Separation of powers has effectively failed due to the Supreme Court's supreme
reliance on precedent, or stare decisis. One bad decision, unless explicitly
overturned, has ripple effects on every decision that follows it. Because of
SCOTUS' strict adherence to precedent, and their relative unwillingness to
overturn bad law except where they absolutely, positively have to, we have a
ton of bad precedent on the books, and everybody pussyfoots around them, which
leaves more and more resultant bad decisions in their wake.

The second amendment has been as flagrantly violated for years as the fourth
is now. "Congress shall make no law" is obscured by endless debate over
whether the right belongs to a militia, or whether it is an individual right.
After the Heller decision, that debate has shifted over to whether or not a
given piece of legislation is "reasonable", as the Heller decision declared
legislation must be. This of course ignores the text of the Constitution, that
Congress shall make no law, but because they have made laws, and some of those
laws have been upheld by bad precedent, we have a circular logic in place.
Congress shall make no law, but the last law that was made was upheld, so no
laws can be made, so long as they are reasonable. Further, SCOTUS has thus far
passed on newer, more updated challenges in the wake of Heller.

They've made the same side-steps on gay marriage.
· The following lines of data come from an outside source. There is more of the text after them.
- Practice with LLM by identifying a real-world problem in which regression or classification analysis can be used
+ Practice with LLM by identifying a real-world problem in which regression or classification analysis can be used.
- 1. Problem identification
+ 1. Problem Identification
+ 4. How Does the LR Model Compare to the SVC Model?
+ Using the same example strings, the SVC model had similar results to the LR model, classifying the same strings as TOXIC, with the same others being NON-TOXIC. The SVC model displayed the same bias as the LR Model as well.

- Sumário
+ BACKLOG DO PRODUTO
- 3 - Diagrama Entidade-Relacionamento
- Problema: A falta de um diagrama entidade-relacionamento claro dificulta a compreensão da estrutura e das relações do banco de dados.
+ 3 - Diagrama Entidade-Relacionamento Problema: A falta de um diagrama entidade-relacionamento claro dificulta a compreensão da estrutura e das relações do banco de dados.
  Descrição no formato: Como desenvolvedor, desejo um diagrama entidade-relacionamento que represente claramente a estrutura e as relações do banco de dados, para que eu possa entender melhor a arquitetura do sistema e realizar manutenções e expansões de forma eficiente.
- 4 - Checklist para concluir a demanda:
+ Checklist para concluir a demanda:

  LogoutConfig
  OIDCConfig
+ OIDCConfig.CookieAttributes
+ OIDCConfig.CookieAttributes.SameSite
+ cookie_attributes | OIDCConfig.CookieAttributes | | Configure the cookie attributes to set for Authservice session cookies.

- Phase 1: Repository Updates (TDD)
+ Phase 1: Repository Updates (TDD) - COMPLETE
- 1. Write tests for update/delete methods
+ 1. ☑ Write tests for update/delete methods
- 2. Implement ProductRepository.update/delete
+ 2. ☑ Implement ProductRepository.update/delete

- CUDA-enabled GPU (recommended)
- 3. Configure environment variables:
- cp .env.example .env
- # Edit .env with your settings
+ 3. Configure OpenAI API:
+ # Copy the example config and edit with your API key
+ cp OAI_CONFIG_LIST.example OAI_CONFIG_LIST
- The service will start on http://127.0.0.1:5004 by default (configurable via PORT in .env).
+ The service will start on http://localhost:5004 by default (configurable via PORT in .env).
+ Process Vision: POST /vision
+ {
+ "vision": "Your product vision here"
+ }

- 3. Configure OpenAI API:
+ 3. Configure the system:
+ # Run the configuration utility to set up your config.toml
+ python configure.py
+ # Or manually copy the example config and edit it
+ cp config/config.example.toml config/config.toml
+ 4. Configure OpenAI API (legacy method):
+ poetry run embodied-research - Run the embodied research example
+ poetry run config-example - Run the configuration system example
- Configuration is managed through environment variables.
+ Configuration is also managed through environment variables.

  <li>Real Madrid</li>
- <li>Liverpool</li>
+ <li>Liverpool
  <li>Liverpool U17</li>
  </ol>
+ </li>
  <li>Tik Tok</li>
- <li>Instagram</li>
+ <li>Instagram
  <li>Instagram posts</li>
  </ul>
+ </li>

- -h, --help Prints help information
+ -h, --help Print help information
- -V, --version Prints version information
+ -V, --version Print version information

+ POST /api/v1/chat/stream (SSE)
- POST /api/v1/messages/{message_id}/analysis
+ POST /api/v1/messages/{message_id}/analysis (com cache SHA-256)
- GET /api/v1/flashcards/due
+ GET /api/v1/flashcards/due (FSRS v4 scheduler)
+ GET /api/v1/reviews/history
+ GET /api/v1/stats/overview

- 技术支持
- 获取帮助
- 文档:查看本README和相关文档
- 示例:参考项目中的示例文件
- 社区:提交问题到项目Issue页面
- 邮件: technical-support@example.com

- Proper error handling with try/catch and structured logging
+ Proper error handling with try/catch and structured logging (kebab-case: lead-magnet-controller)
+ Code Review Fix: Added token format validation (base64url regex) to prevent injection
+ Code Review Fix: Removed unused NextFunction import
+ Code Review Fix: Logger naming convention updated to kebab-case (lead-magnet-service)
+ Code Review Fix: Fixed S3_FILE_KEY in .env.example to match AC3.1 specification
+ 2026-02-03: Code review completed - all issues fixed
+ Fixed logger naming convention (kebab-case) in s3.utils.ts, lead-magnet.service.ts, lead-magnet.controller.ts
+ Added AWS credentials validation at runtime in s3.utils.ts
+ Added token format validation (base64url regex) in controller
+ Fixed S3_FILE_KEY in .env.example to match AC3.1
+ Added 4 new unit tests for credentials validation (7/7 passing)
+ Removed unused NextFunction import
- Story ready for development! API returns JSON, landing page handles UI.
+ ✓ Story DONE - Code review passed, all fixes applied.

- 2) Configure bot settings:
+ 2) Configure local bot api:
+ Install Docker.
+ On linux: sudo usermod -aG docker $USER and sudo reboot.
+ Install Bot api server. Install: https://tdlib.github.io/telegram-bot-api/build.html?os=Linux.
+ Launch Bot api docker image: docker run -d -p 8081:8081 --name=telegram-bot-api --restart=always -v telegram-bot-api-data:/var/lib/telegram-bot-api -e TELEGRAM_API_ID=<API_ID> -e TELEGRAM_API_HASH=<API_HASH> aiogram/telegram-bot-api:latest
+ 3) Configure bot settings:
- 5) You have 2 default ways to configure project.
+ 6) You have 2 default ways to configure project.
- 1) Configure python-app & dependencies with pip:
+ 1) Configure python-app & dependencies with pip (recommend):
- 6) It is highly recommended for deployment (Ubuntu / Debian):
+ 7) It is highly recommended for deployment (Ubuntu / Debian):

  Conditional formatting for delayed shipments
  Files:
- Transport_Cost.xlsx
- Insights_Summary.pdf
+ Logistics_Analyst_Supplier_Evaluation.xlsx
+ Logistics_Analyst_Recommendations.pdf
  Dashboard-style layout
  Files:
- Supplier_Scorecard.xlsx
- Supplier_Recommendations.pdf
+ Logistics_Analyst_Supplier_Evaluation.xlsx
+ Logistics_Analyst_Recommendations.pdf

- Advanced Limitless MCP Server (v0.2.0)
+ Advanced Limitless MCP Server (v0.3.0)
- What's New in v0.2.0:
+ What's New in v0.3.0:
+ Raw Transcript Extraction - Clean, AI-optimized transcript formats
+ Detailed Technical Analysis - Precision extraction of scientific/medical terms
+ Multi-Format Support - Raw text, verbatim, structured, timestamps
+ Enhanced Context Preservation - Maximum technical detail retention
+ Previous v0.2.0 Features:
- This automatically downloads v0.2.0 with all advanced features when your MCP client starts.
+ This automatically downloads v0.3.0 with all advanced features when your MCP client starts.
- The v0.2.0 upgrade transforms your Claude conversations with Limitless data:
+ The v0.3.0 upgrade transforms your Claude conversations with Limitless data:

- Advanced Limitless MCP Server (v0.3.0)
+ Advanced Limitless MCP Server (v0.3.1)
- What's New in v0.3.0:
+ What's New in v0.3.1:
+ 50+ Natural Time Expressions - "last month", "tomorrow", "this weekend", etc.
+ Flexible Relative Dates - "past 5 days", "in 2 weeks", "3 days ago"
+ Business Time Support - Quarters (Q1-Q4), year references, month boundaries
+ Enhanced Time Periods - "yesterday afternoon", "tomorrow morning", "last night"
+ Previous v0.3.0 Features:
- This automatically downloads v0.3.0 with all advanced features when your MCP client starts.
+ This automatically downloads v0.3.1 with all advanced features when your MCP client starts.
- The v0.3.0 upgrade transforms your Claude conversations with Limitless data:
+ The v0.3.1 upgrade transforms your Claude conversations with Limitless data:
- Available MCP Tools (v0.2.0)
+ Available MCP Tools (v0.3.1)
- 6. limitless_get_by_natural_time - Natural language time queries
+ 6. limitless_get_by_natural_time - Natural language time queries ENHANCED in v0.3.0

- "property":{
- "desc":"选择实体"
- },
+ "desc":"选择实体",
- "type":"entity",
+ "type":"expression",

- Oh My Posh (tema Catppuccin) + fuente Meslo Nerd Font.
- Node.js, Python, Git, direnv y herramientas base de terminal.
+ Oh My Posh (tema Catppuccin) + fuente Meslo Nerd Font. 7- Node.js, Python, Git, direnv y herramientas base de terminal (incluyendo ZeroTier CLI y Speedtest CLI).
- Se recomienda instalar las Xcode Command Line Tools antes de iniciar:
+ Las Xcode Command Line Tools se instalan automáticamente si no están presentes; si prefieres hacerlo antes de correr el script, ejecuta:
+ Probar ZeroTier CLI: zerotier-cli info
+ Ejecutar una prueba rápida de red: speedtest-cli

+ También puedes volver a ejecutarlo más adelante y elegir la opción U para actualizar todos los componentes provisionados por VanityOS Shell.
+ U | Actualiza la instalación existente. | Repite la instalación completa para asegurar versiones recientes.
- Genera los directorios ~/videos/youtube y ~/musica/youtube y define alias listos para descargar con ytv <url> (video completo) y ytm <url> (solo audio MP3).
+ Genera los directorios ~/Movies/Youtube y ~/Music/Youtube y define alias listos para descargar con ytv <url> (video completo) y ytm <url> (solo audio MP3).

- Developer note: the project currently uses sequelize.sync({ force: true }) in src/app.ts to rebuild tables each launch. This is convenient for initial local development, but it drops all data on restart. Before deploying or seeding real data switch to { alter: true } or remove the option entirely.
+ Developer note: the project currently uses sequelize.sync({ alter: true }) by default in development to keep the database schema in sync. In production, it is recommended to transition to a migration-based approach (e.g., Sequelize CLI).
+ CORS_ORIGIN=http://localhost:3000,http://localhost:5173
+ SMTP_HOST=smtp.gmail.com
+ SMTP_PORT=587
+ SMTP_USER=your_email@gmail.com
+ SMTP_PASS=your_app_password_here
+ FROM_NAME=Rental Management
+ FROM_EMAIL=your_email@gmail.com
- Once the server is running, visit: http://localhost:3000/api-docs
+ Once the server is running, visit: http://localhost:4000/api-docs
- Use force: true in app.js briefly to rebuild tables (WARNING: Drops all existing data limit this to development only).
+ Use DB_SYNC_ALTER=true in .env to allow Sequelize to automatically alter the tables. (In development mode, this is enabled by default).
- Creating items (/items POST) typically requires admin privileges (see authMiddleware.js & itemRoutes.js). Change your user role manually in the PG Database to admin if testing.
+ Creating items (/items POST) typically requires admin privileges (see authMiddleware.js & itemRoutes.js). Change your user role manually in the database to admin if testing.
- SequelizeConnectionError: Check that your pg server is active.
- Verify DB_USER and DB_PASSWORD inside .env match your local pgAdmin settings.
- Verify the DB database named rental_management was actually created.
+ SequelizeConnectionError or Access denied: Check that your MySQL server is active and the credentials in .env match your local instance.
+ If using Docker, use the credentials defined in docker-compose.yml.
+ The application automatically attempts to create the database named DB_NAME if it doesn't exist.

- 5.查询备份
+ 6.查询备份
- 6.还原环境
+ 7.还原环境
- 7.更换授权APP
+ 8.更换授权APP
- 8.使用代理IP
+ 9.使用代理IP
A favorable decision has
been reached, but there's no teeth in place to prevent states from re-
interpreting the decision however they like, and everything moves so slowly
that political parties can reap the rewards from both the passage of a bad
law, and its repeal. The democrats passed DOMA, to great acclaim. The
democrats claimed success when DOMA was overturned, to great acclaim. The
Constitution's purpose is to prevent legislation from catering to the whims of
the people, and it is clearly not doing a great job there.

It's hard to imagine that any originalist text or intent would condone today's
perennial slaughter of the fourth amendment, but on it goes. People stake
their claims on individual words in the clause, while ignoring the text on the
whole. This is done on purpose, because there is no penalty for violating the
Constitution, and because even if we were to attempt to hold those accountable
to the text, it's so easy to say "Well, I read it differently."

The problem is that the Constitution, for as much as we might all love it in
theory, is written in plain English, and is subject to interpretation by
lawyers. There's a reason lawyerese is used, and it's to prevent plain English
readings from being interpretable. But we elect those who are, for better or
worse, the most likely to be able to twist its words into meaning whatever we
want, and we either can't, or don't hold them accountable for anything above
and beyond the next election cycle.

Sorry for the rant.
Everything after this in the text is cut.